--- Source material ---

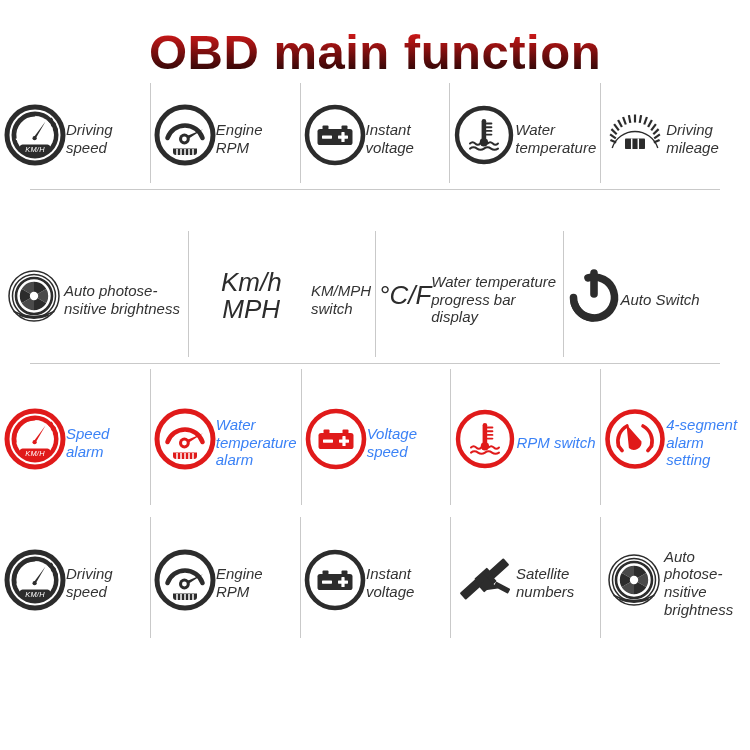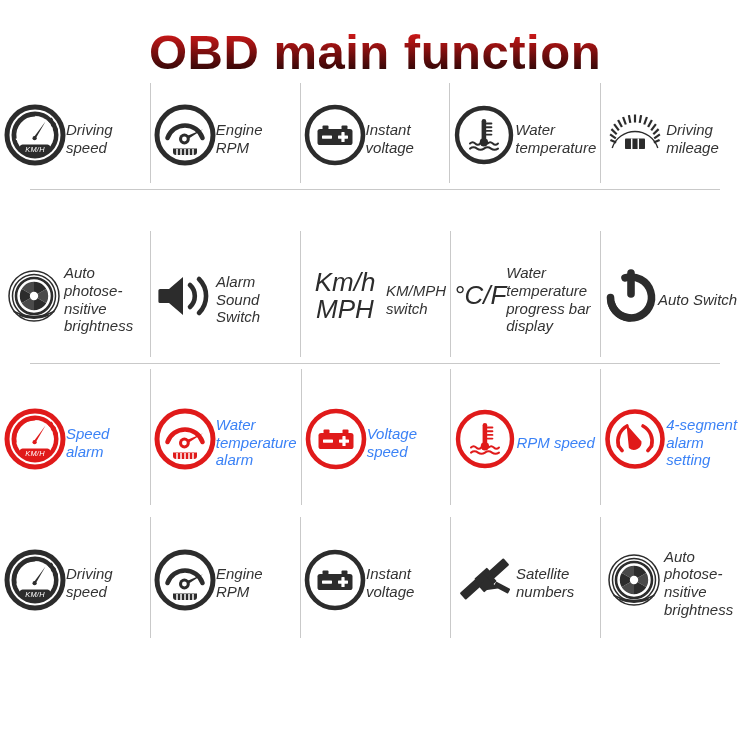--- a/index.html
+++ b/index.html
@@ -265,19 +265,6 @@
 nsitive brightness</div>
         </div>
 
-        <div class="cell">
-          <div class="icon-box">
-            <svg width="62" height="56" viewBox="0 0 62 56">
-              <path d="M6 21 h9 L29 9 v38 L15 35 H6 a1.6 1.6 0 0 1 -1.6 -1.6 v-10.8 A1.6 1.6 0 0 1 6 21 z" fill="#2c2c2c"></path>
-              <g fill="none" stroke="#2c2c2c" stroke-linecap="round">
-                <path d="M36 17 a15 15 0 0 1 0 22" stroke-width="4.6"></path>
-                <path d="M45 11 a24 24 0 0 1 0 34" stroke-width="4.6"></path>
-              </g>
-            </svg>
-          </div>
-          <div class="cell-label">Alarm Sound
-Switch</div>
-        </div>
 
         <div class="cell">
           <div class="icon-box">

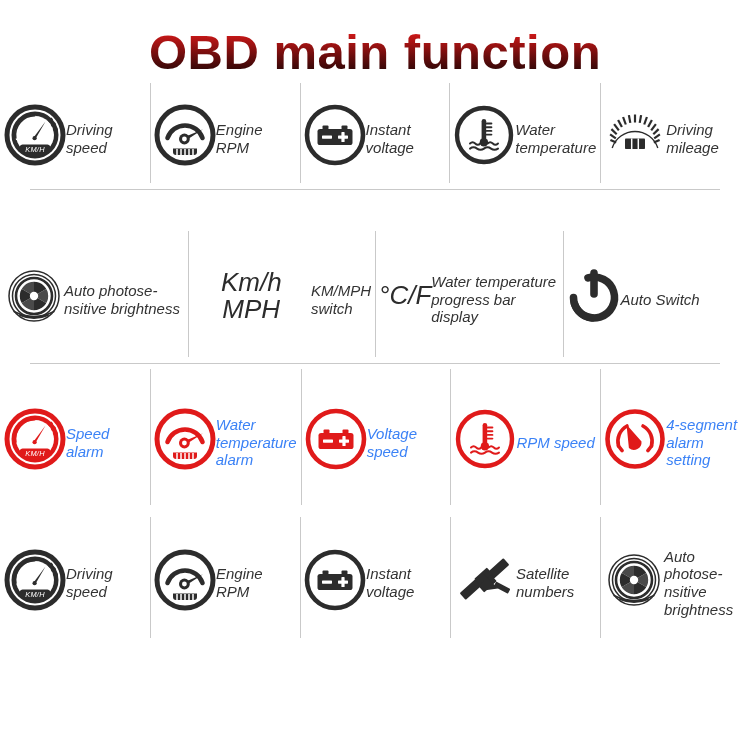--- a/index.html
+++ b/index.html
@@ -375,7 +375,7 @@
               </g>
             </svg>
           </div>
-          <div class="cell-label">RPM speed</div>
+          <div class="cell-label">RPM switch</div>
         </div>
 
         <div class="cell">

--- Exercise objective ---
Your answer must be an exact transcription of the records above, minus the pictures.

--- Written answer ---
--- a/index.html
+++ b/index.html
@@ -265,19 +265,6 @@
 nsitive brightness</div>
         </div>
 
-        <div class="cell">
-          <div class="icon-box">
-            <svg width="62" height="56" viewBox="0 0 62 56">
-              <path d="M6 21 h9 L29 9 v38 L15 35 H6 a1.6 1.6 0 0 1 -1.6 -1.6 v-10.8 A1.6 1.6 0 0 1 6 21 z" fill="#2c2c2c"></path>
-              <g fill="none" stroke="#2c2c2c" stroke-linecap="round">
-                <path d="M36 17 a15 15 0 0 1 0 22" stroke-width="4.6"></path>
-                <path d="M45 11 a24 24 0 0 1 0 34" stroke-width="4.6"></path>
-              </g>
-            </svg>
-          </div>
-          <div class="cell-label">Alarm Sound
-Switch</div>
-        </div>
 
         <div class="cell">
           <div class="icon-box">

--- a/index.html
+++ b/index.html
@@ -375,7 +375,7 @@
               </g>
             </svg>
           </div>
-          <div class="cell-label">RPM speed</div>
+          <div class="cell-label">RPM switch</div>
         </div>
 
         <div class="cell">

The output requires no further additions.